* _Input records_:
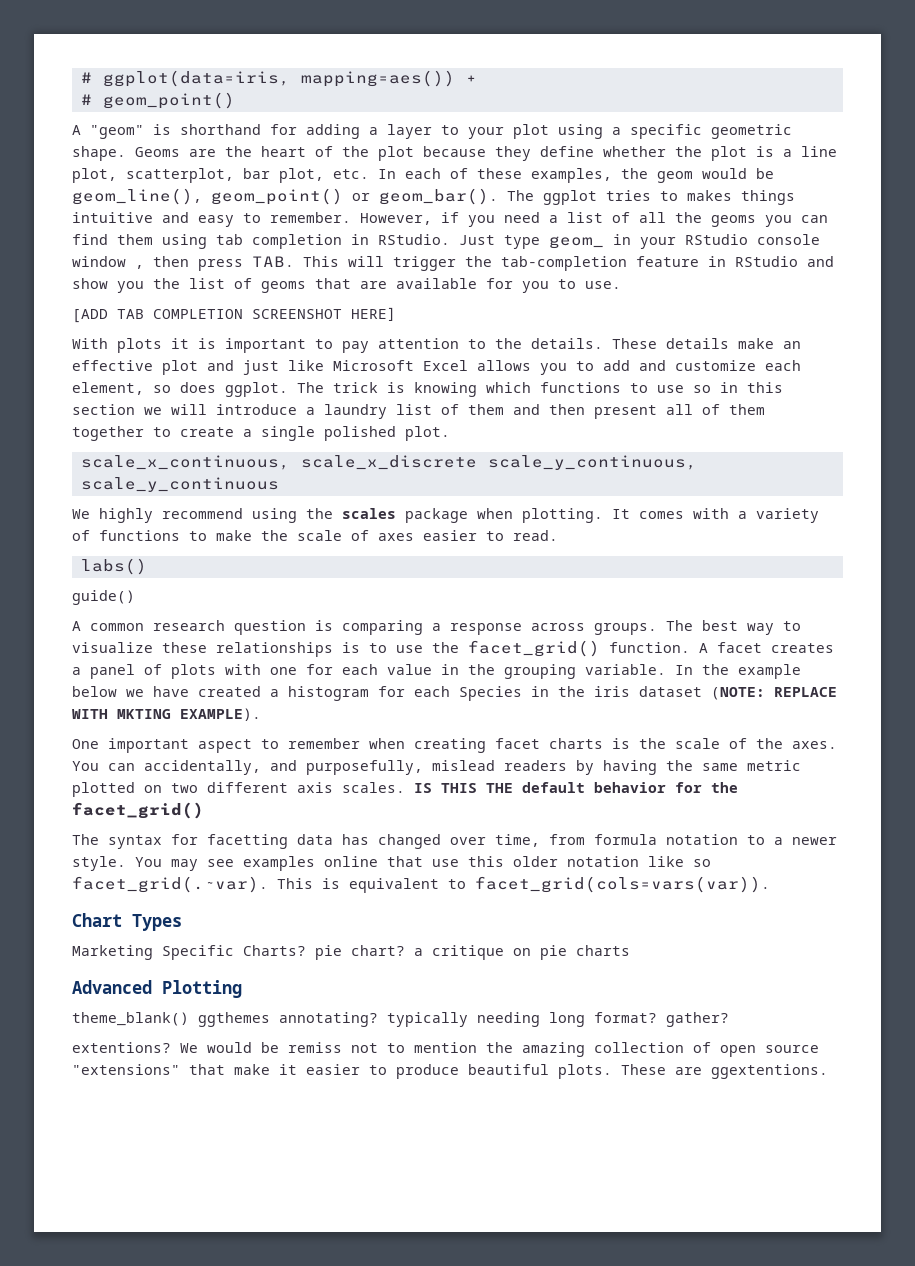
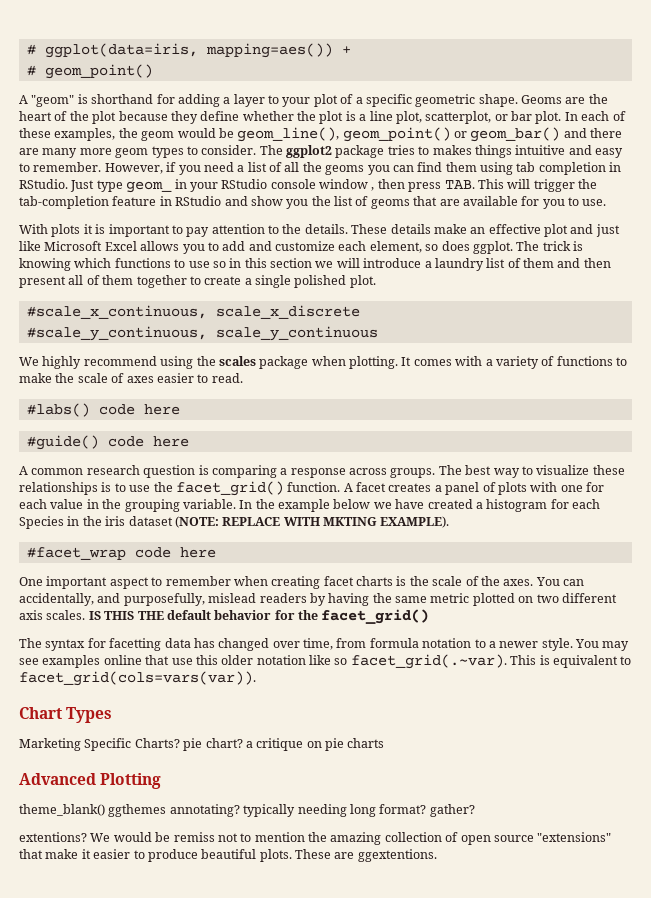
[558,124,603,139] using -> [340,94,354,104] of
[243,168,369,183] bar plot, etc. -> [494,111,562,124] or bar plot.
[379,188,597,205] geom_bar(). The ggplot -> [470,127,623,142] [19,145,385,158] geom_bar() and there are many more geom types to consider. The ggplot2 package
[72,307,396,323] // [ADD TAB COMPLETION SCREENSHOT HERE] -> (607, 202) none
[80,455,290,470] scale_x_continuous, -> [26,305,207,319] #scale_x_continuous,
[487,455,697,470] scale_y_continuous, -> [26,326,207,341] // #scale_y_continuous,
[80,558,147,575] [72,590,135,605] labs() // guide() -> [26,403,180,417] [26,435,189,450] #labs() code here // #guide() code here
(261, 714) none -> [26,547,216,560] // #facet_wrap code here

* _What is being asked_:
Set down, exactly as they appear above, all lines from the one that has "[243,168,369,183] bar plot, etc." down to the one that has "[80,558,147,575] [72,590,135,605] labs()", including those two and no others.

* _Result below_:
[243,168,369,183] bar plot, etc. -> [494,111,562,124] or bar plot.
[379,188,597,205] geom_bar(). The ggplot -> [470,127,623,142] [19,145,385,158] geom_bar() and there are many more geom types to consider. The ggplot2 package
[72,307,396,323] // [ADD TAB COMPLETION SCREENSHOT HERE] -> (607, 202) none
[80,455,290,470] scale_x_continuous, -> [26,305,207,319] #scale_x_continuous,
[487,455,697,470] scale_y_continuous, -> [26,326,207,341] // #scale_y_continuous,
[80,558,147,575] [72,590,135,605] labs() // guide() -> [26,403,180,417] [26,435,189,450] #labs() code here // #guide() code here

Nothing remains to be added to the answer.